Version difference data
####
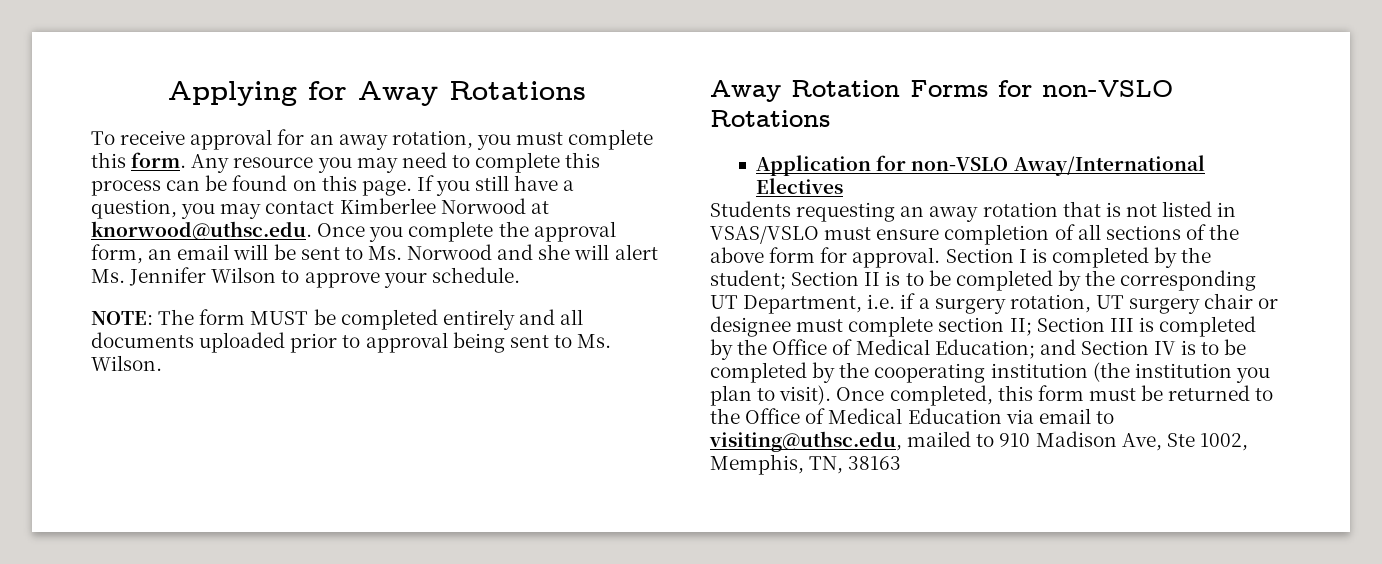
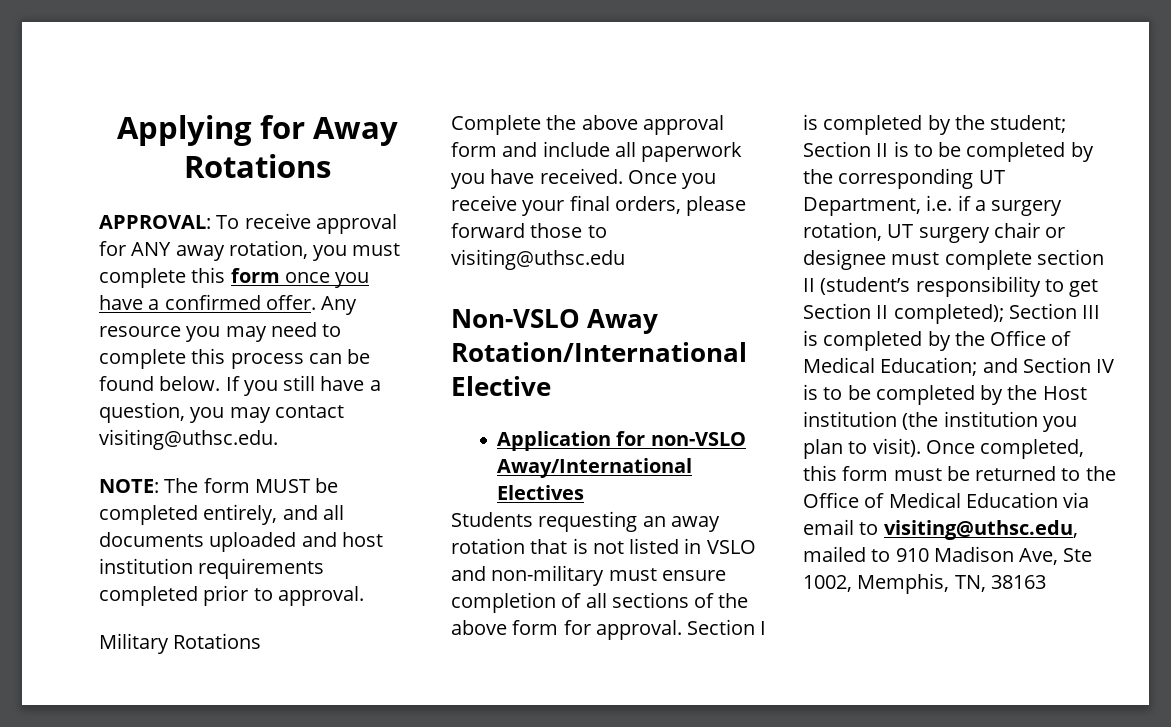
- To receive approval for an away rotation, you must complete this form.
+ APPROVAL: To receive approval for ANY away rotation, you must complete this form once you have a confirmed offer.
- Any resource you may need to complete this process can be found on this page.
+ Any resource you may need to complete this process can be found below.
- If you still have a question, you may contact Kimberlee Norwood at knorwood@uthsc.edu. Once you complete the approval form, an email will be sent to Ms. Norwood and she will alert Ms. Jennifer Wilson to approve your schedule.
+ If you still have a question, you may contact visiting@uthsc.edu.
- NOTE: The form MUST be completed entirely and all documents uploaded prior to approval being sent to Ms. Wilson.
- Away Rotation Forms for non-VSLO Rotations
+ NOTE: The form MUST be completed entirely, and all documents uploaded and host institution requirements completed prior to approval.
+ Military Rotations
+ Complete the above approval form and include all paperwork you have received. Once you receive your final orders, please forward those to visiting@uthsc.edu
+ Non-VSLO Away Rotation/International Elective
- Students requesting an away rotation that is not listed in VSAS/VSLO must ensure completion of all sections of the above form for approval.
+ Students requesting an away rotation that is not listed in VSLO and non-military must ensure completion of all sections of the above form for approval.
- Section I is completed by the student; Section II is to be completed by the corresponding UT Department, i.e. if a surgery rotation, UT surgery chair or designee must complete section II; Section III is completed by the Office of Medical Education; and Section IV is to be completed by the cooperating institution (the institution you plan to visit).
+ Section I is completed by the student; Section II is to be completed by the corresponding UT Department, i.e. if a surgery rotation, UT surgery chair or designee must complete section II (student’s responsibility to get Section II completed); Section III is completed by the Office of Medical Education; and Section IV is to be completed by the Host institution (the institution you plan to visit).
####
* **YOUR ASSIGNMENT**:
A word-for-word transcript of the entries above is needed, with pictures removed.

* **ANSWER BOX**:
- To receive approval for an away rotation, you must complete this form.
+ APPROVAL: To receive approval for ANY away rotation, you must complete this form once you have a confirmed offer.
- Any resource you may need to complete this process can be found on this page.
+ Any resource you may need to complete this process can be found below.
- If you still have a question, you may contact Kimberlee Norwood at knorwood@uthsc.edu. Once you complete the approval form, an email will be sent to Ms. Norwood and she will alert Ms. Jennifer Wilson to approve your schedule.
+ If you still have a question, you may contact visiting@uthsc.edu.
- NOTE: The form MUST be completed entirely and all documents uploaded prior to approval being sent to Ms. Wilson.
- Away Rotation Forms for non-VSLO Rotations
+ NOTE: The form MUST be completed entirely, and all documents uploaded and host institution requirements completed prior to approval.
+ Military Rotations
+ Complete the above approval form and include all paperwork you have received. Once you receive your final orders, please forward those to visiting@uthsc.edu
+ Non-VSLO Away Rotation/International Elective
- Students requesting an away rotation that is not listed in VSAS/VSLO must ensure completion of all sections of the above form for approval.
+ Students requesting an away rotation that is not listed in VSLO and non-military must ensure completion of all sections of the above form for approval.
- Section I is completed by the student; Section II is to be completed by the corresponding UT Department, i.e. if a surgery rotation, UT surgery chair or designee must complete section II; Section III is completed by the Office of Medical Education; and Section IV is to be completed by the cooperating institution (the institution you plan to visit).
+ Section I is completed by the student; Section II is to be completed by the corresponding UT Department, i.e. if a surgery rotation, UT surgery chair or designee must complete section II (student’s responsibility to get Section II completed); Section III is completed by the Office of Medical Education; and Section IV is to be completed by the Host institution (the institution you plan to visit).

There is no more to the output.